* INPUT FOR THIS TASK
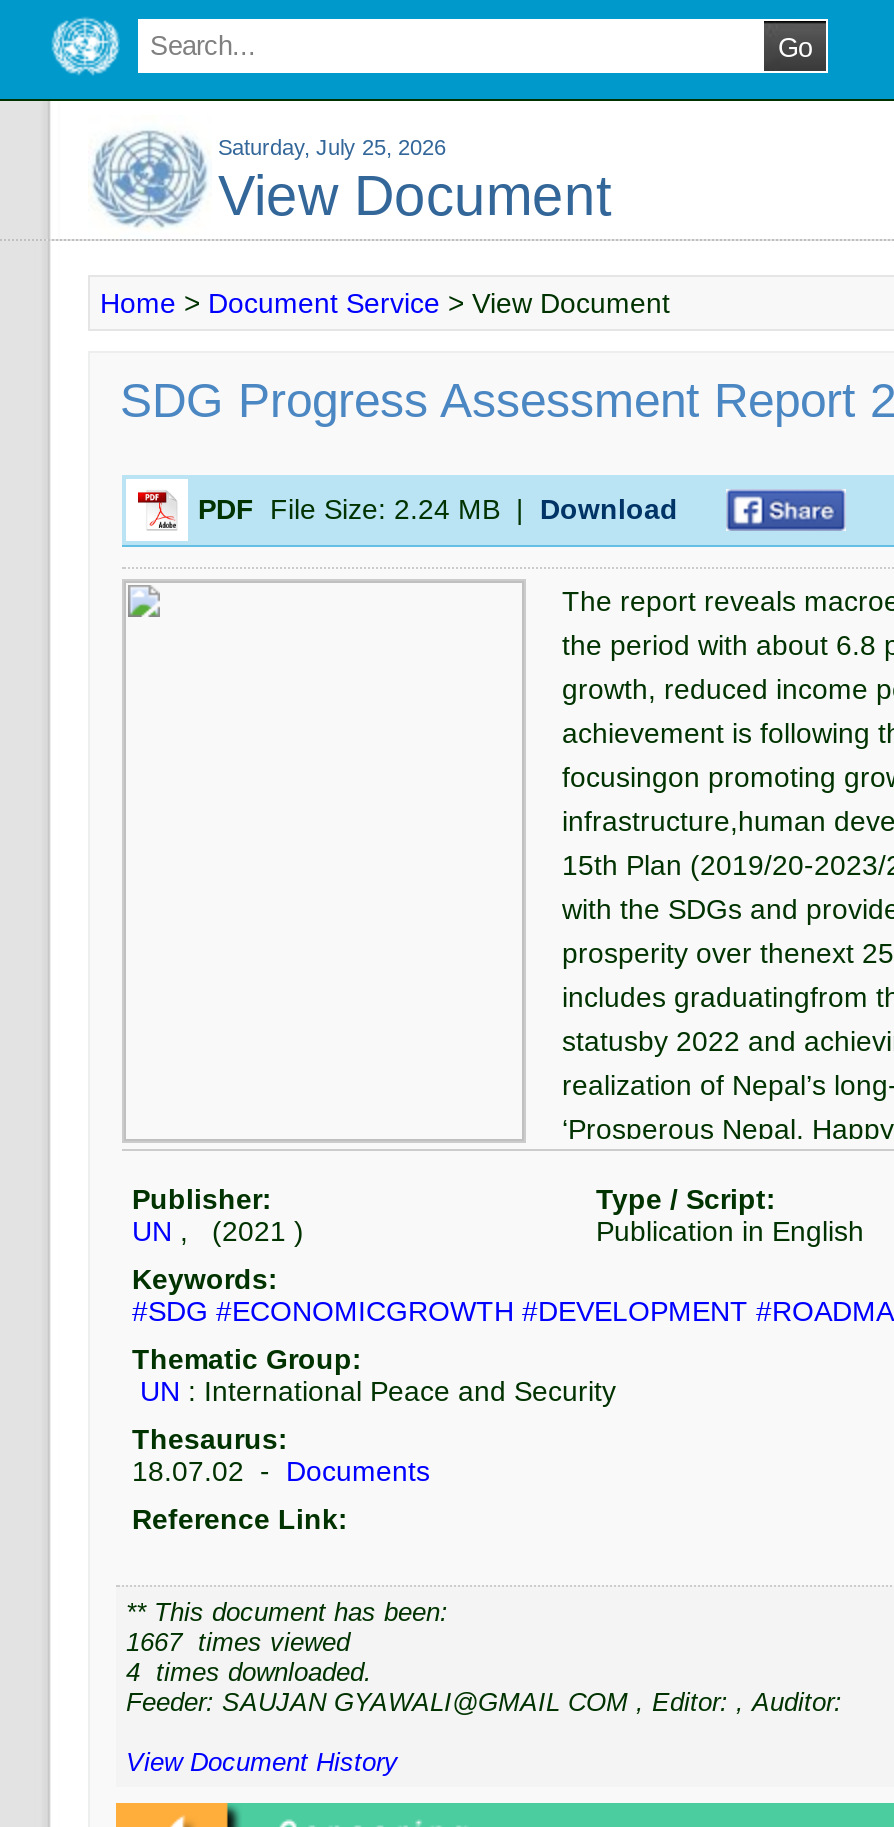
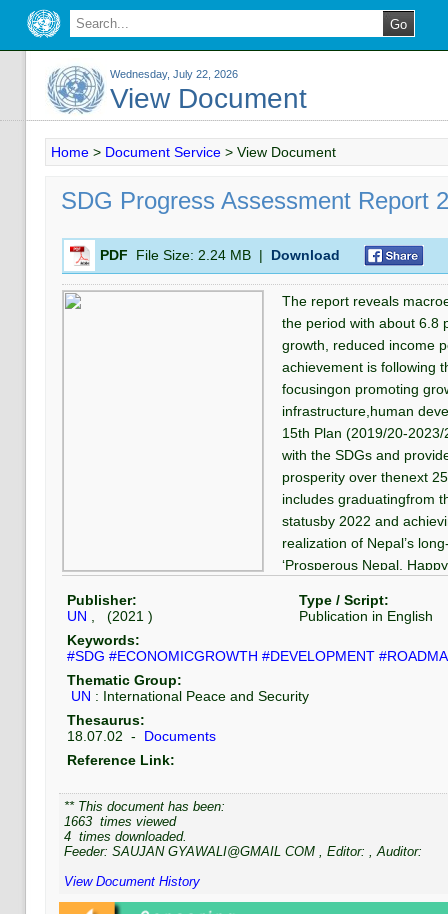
- Saturday, July 25, 2026
+ Wednesday, July 22, 2026

- 1667 times viewed
+ 1663 times viewed
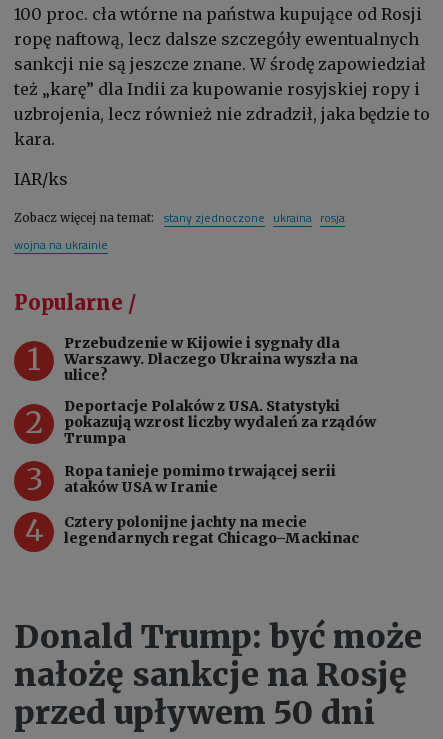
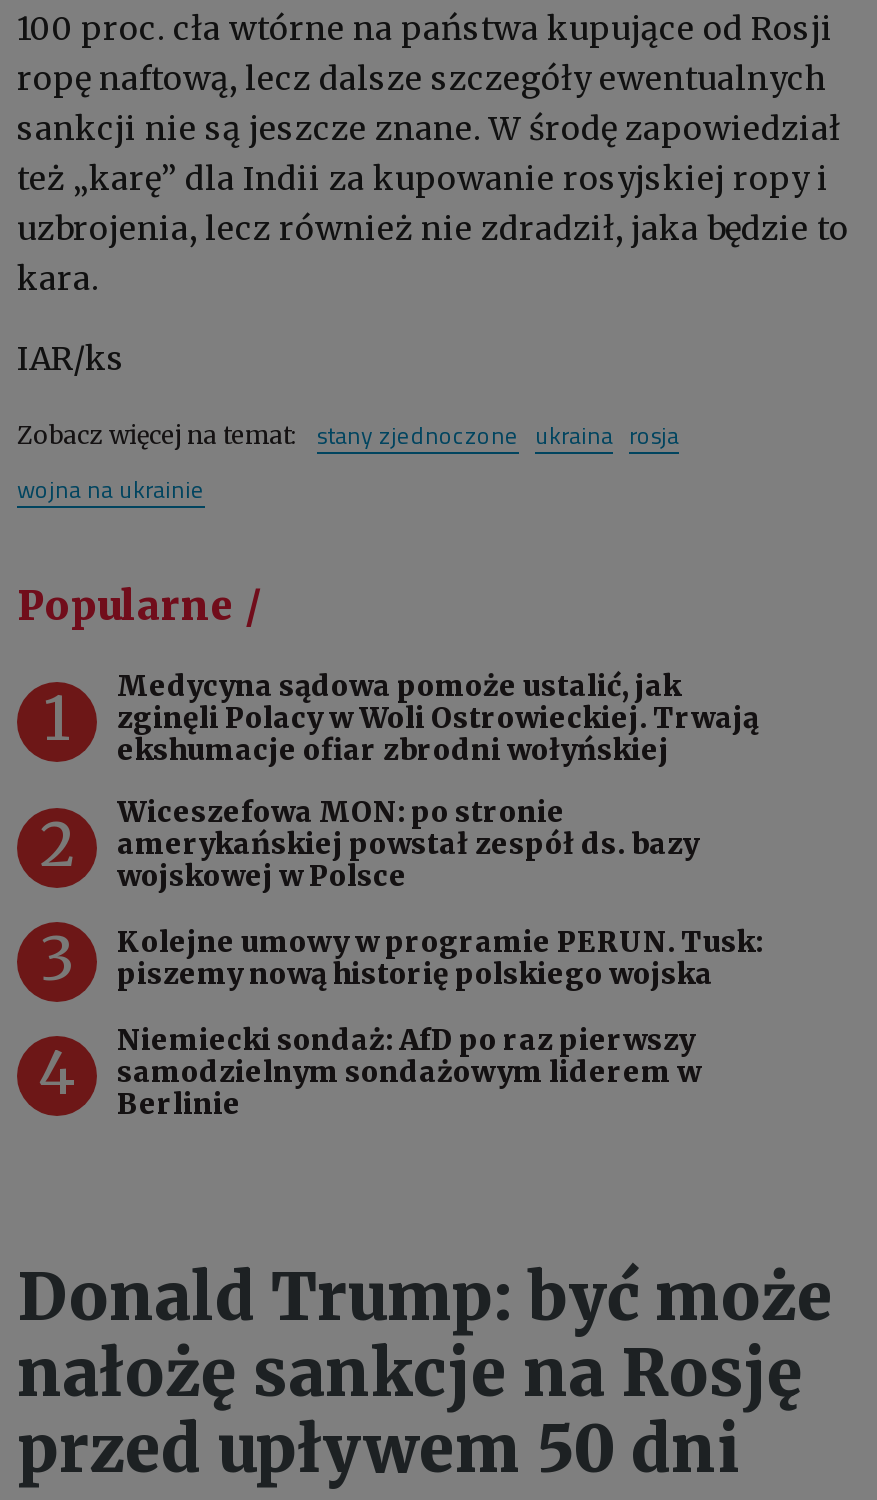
- Przebudzenie w Kijowie i sygnały dla
- Warszawy. Dlaczego Ukraina wyszła na
- ulice?
+ Medycyna sądowa pomoże ustalić, jak
+ zginęli Polacy w Woli Ostrowieckiej. Trwają
+ ekshumacje ofiar zbrodni wołyńskiej

- Deportacje Polaków z USA. Statystyki
- pokazują wzrost liczby wydaleń za rządów
- Trumpa
+ Wiceszefowa MON: po stronie
+ amerykańskiej powstał zespół ds. bazy
+ wojskowej w Polsce

- Ropa tanieje pomimo trwającej serii
- ataków USA w Iranie
+ Kolejne umowy w programie PERUN. Tusk:
+ piszemy nową historię polskiego wojska

- Cztery polonijne jachty na mecie
- legendarnych regat Chicago–Mackinac
+ Niemiecki sondaż: AfD po raz pierwszy
+ samodzielnym sondażowym liderem w
+ Berlinie
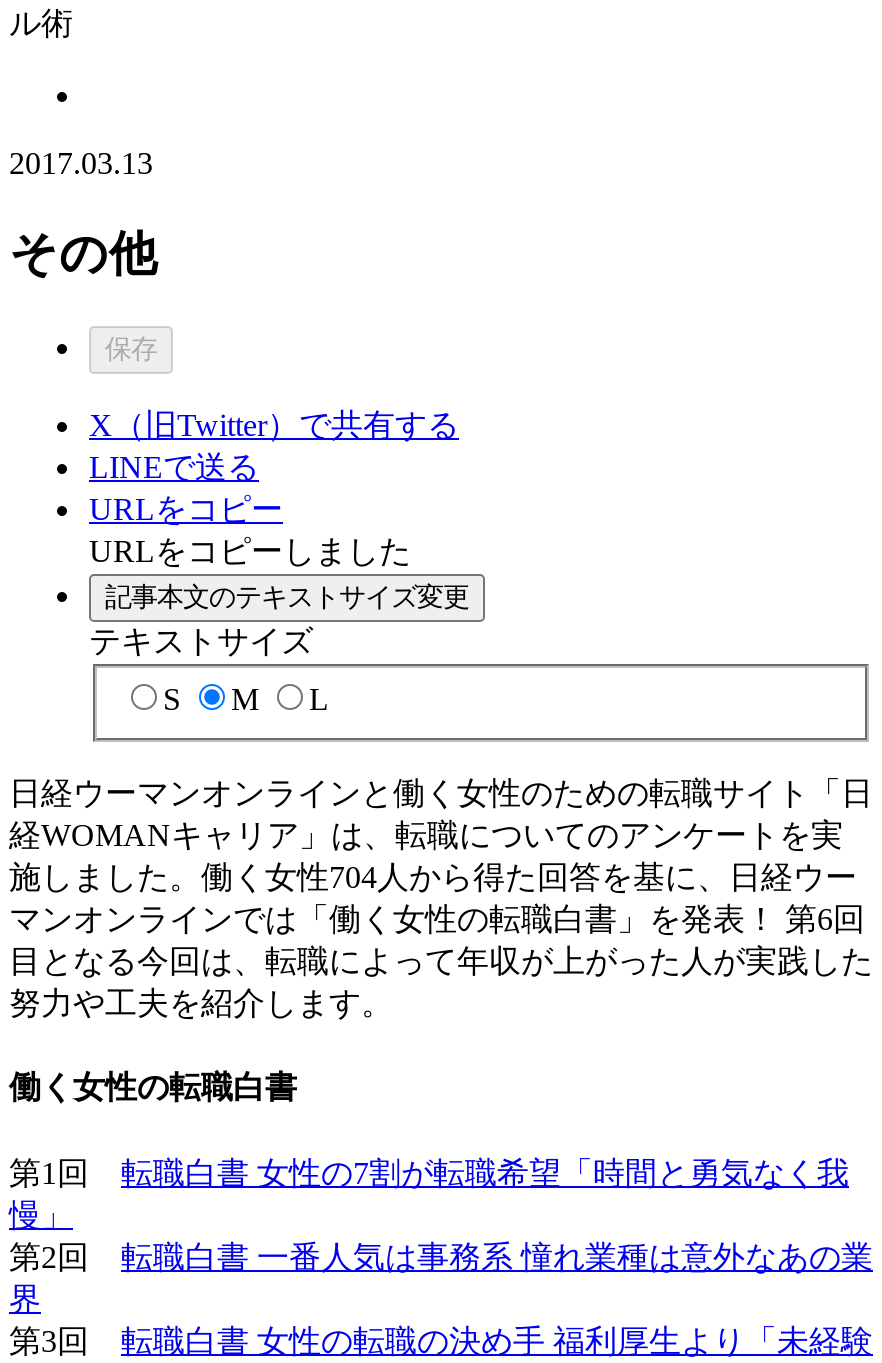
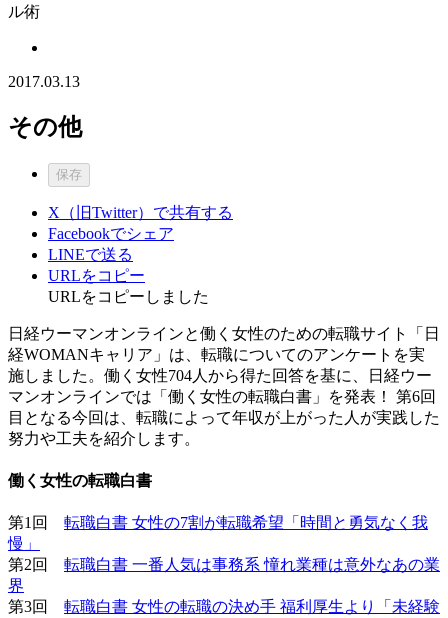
+ Facebookでシェア

moved down: LINEで送る | URLをコピー | URLをコピーしました

- 記事本文のテキストサイズ変更
- テキストサイズ
- S
- M
- L
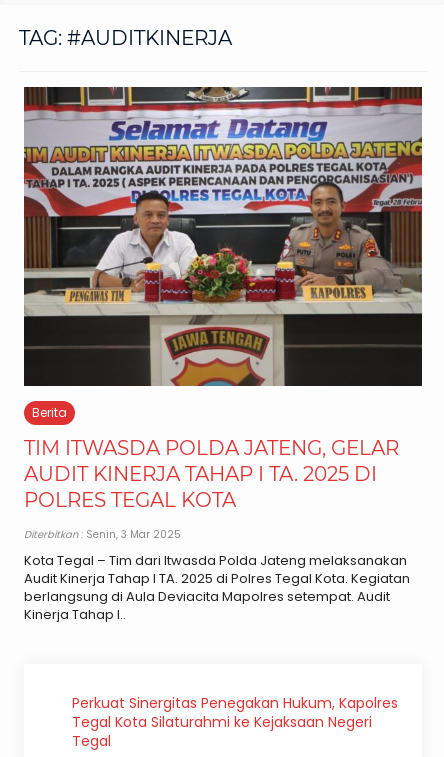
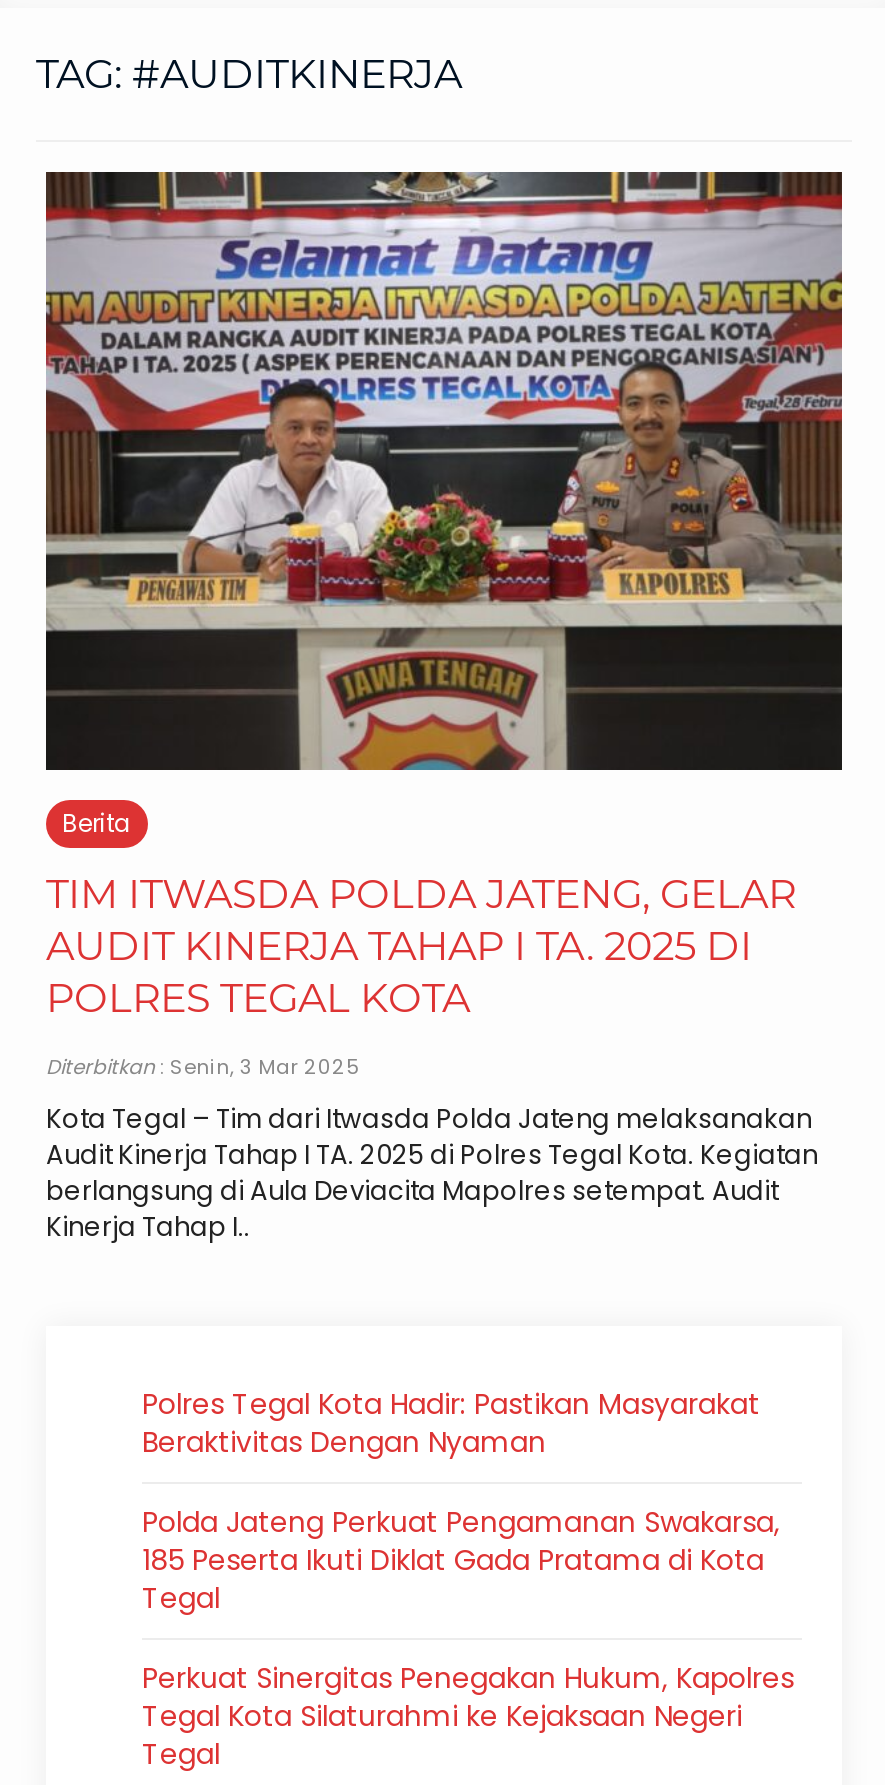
+ Polres Tegal Kota Hadir: Pastikan Masyarakat
+ Beraktivitas Dengan Nyaman
+ Polda Jateng Perkuat Pengamanan Swakarsa,
+ 185 Peserta Ikuti Diklat Gada Pratama di Kota
+ Tegal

* WHAT TO WORK ON
The required output is every line from the beginning of the material above through the line with "Kolejne umowy w", exact and without pictures.

* TASK ANSWER
- Saturday, July 25, 2026
+ Wednesday, July 22, 2026

- 1667 times viewed
+ 1663 times viewed
- Przebudzenie w Kijowie i sygnały dla
- Warszawy. Dlaczego Ukraina wyszła na
- ulice?
+ Medycyna sądowa pomoże ustalić, jak
+ zginęli Polacy w Woli Ostrowieckiej. Trwają
+ ekshumacje ofiar zbrodni wołyńskiej

- Deportacje Polaków z USA. Statystyki
- pokazują wzrost liczby wydaleń za rządów
- Trumpa
+ Wiceszefowa MON: po stronie
+ amerykańskiej powstał zespół ds. bazy
+ wojskowej w Polsce

- Ropa tanieje pomimo trwającej serii
- ataków USA w Iranie
+ Kolejne umowy w programie PERUN. Tusk:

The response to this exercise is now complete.